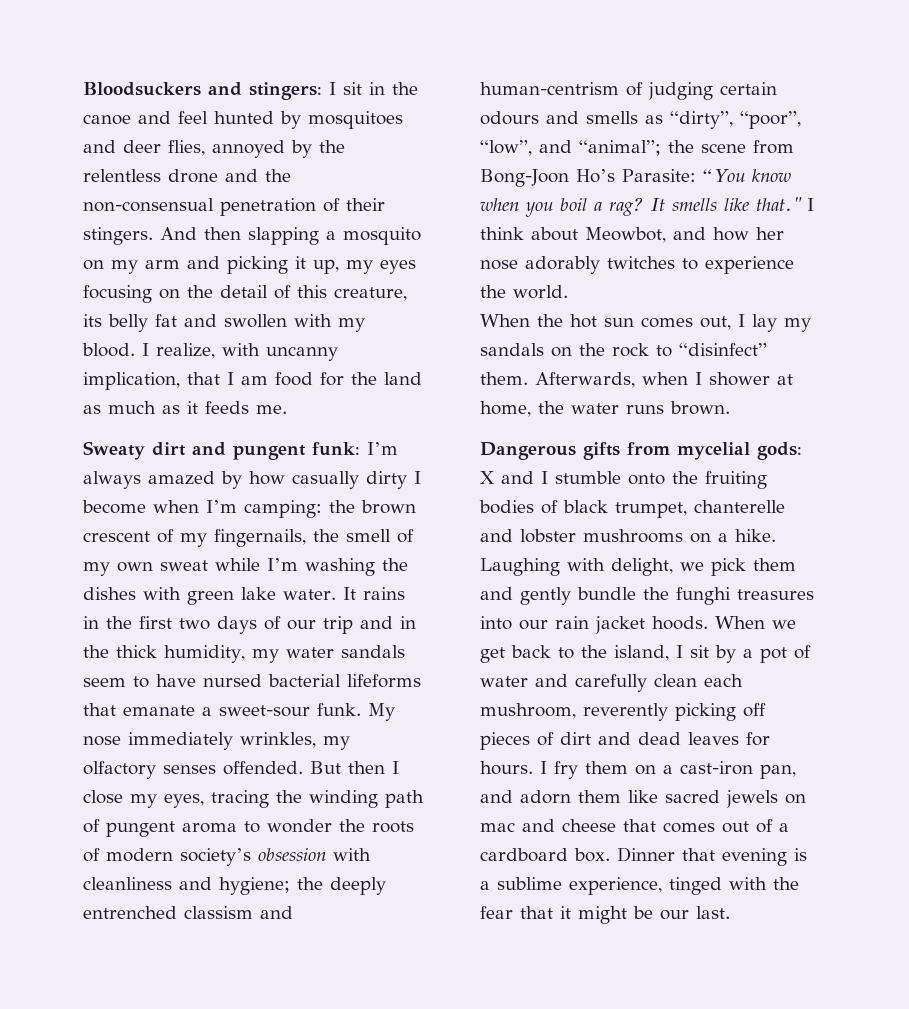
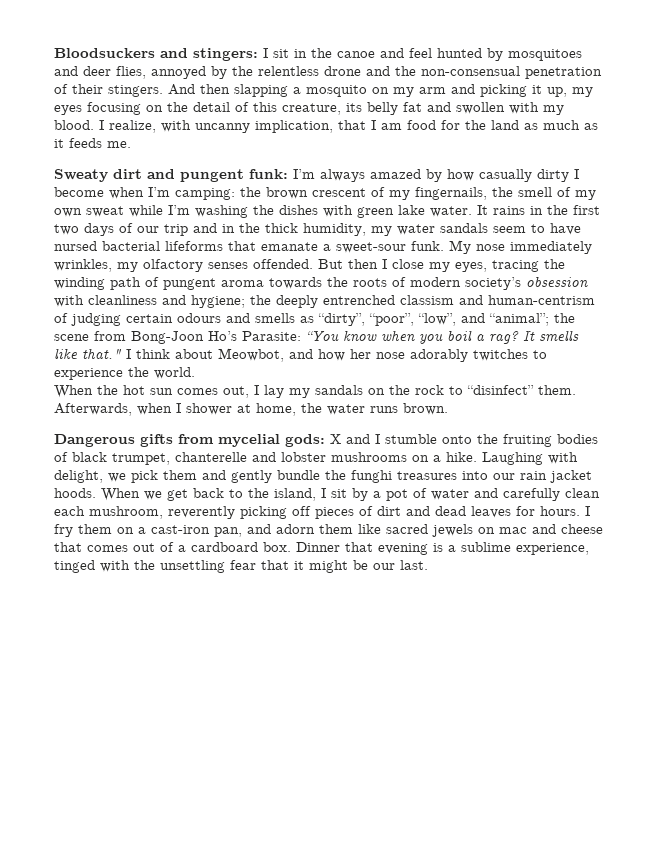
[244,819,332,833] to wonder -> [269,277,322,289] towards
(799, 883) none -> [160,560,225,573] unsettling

==

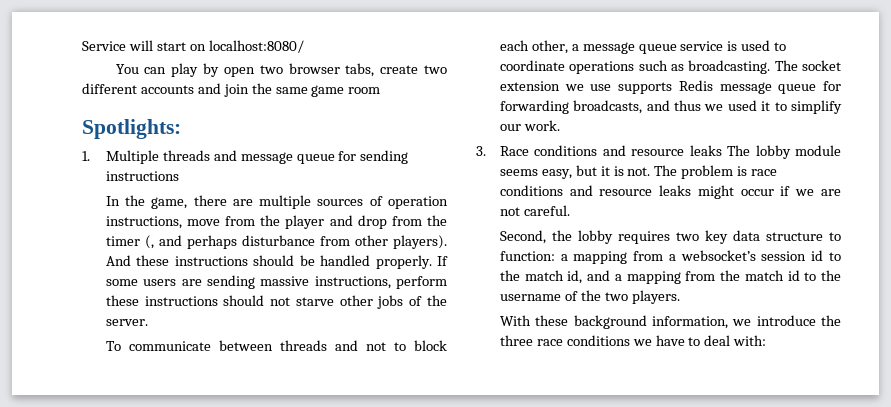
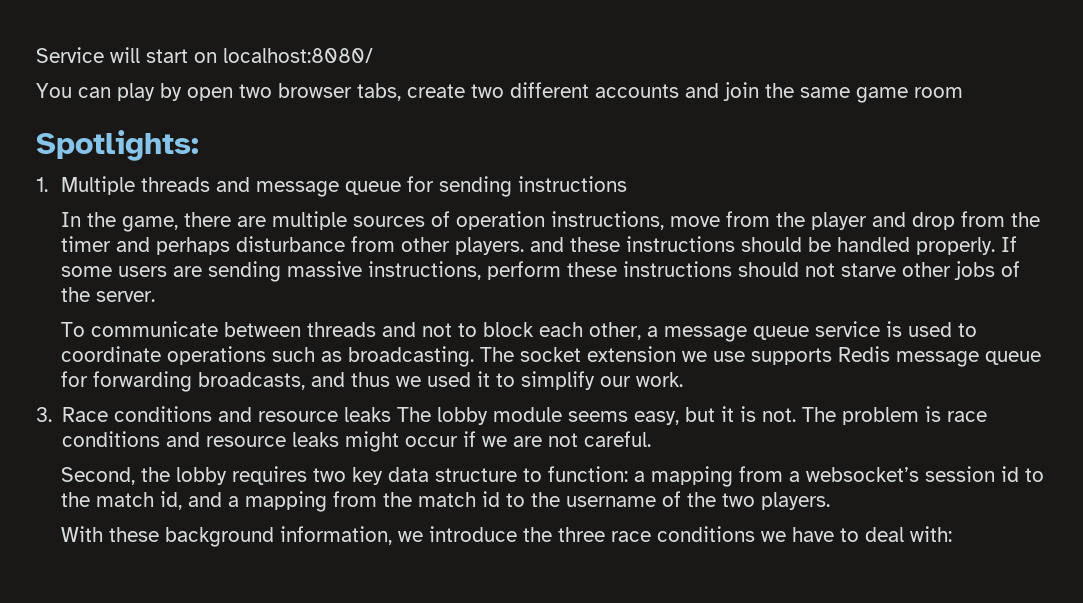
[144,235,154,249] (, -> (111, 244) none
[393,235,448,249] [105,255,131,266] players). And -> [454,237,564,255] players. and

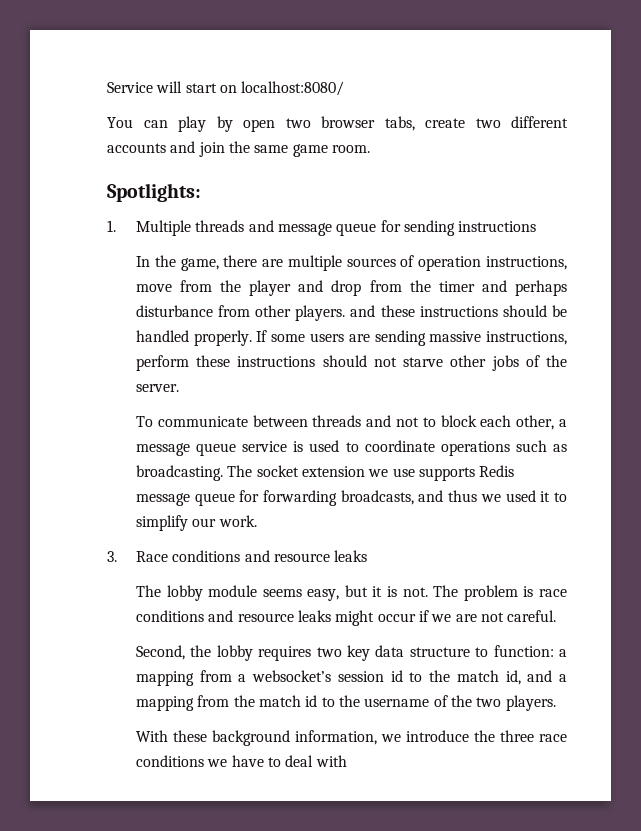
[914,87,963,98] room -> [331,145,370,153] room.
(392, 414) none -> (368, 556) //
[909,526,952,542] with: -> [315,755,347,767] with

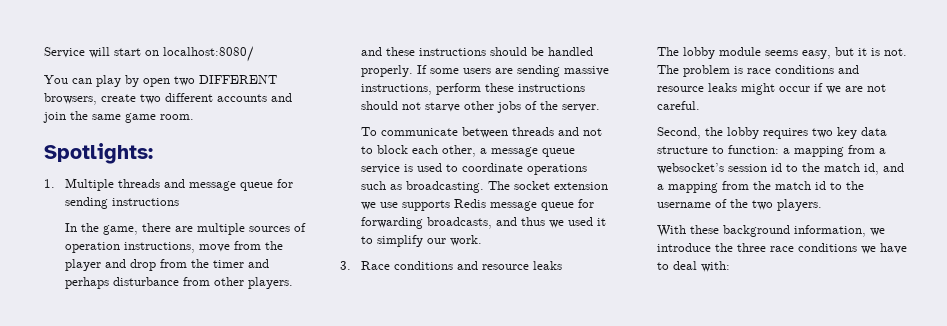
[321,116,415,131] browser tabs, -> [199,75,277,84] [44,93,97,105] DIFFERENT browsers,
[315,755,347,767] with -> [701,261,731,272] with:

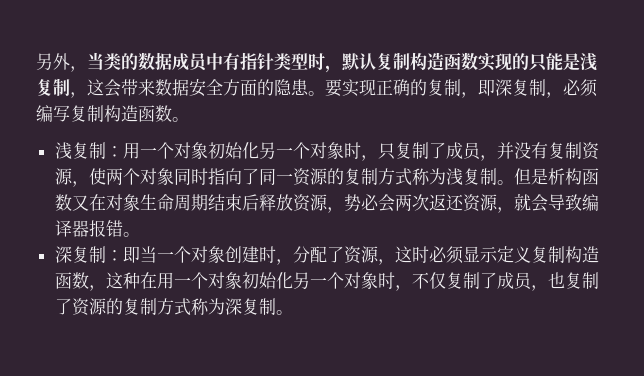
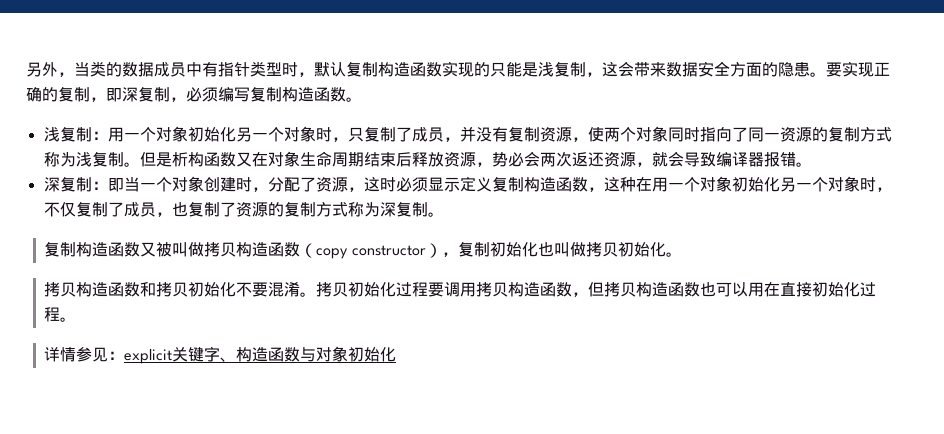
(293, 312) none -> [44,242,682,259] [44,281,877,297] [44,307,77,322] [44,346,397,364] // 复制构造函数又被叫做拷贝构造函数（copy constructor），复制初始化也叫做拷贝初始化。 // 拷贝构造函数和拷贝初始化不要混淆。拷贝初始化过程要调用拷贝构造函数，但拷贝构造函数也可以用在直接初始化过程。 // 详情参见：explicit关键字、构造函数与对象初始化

---

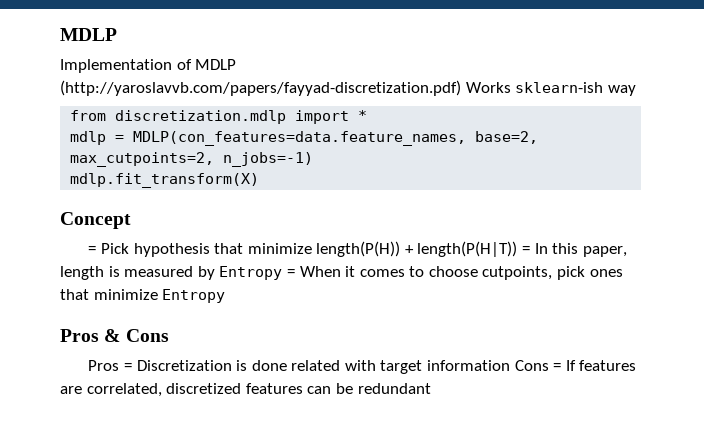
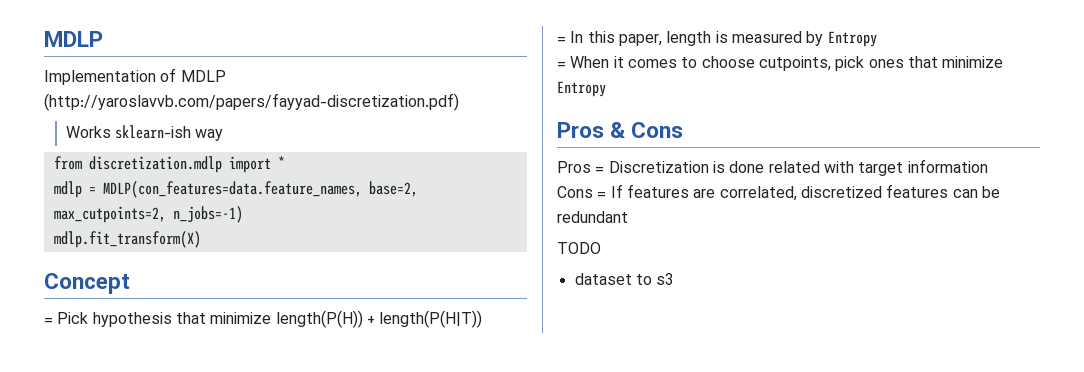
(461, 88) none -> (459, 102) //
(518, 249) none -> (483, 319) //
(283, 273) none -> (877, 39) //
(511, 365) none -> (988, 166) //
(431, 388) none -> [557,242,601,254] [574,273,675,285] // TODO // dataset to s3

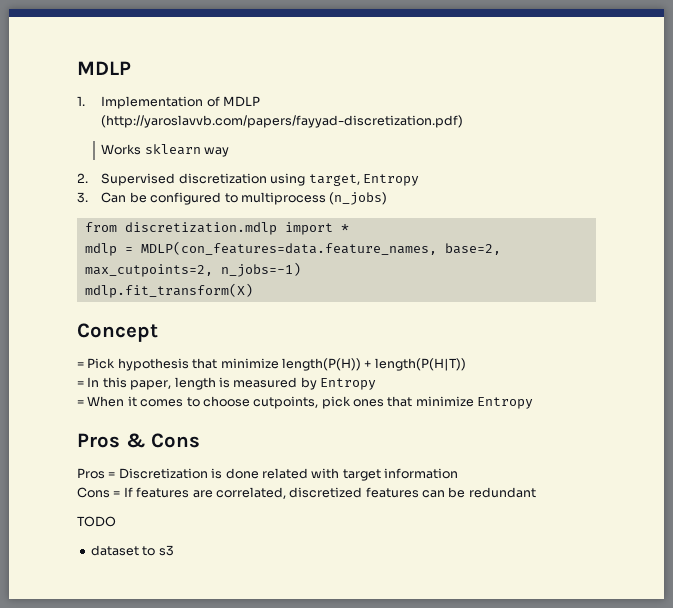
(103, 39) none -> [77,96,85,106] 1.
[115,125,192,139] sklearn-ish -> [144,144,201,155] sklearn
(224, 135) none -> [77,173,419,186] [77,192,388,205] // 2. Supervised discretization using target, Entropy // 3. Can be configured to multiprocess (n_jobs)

▸ **Assignment**
Can you repeat, word for word, every line above from the one containing "(103, 39) none -> [77,96,85,106] 1." down to the one containing "(224, 135) none", including both?

▸ **Result**
(103, 39) none -> [77,96,85,106] 1.
[115,125,192,139] sklearn-ish -> [144,144,201,155] sklearn
(224, 135) none -> [77,173,419,186] [77,192,388,205] // 2. Supervised discretization using target, Entropy // 3. Can be configured to multiprocess (n_jobs)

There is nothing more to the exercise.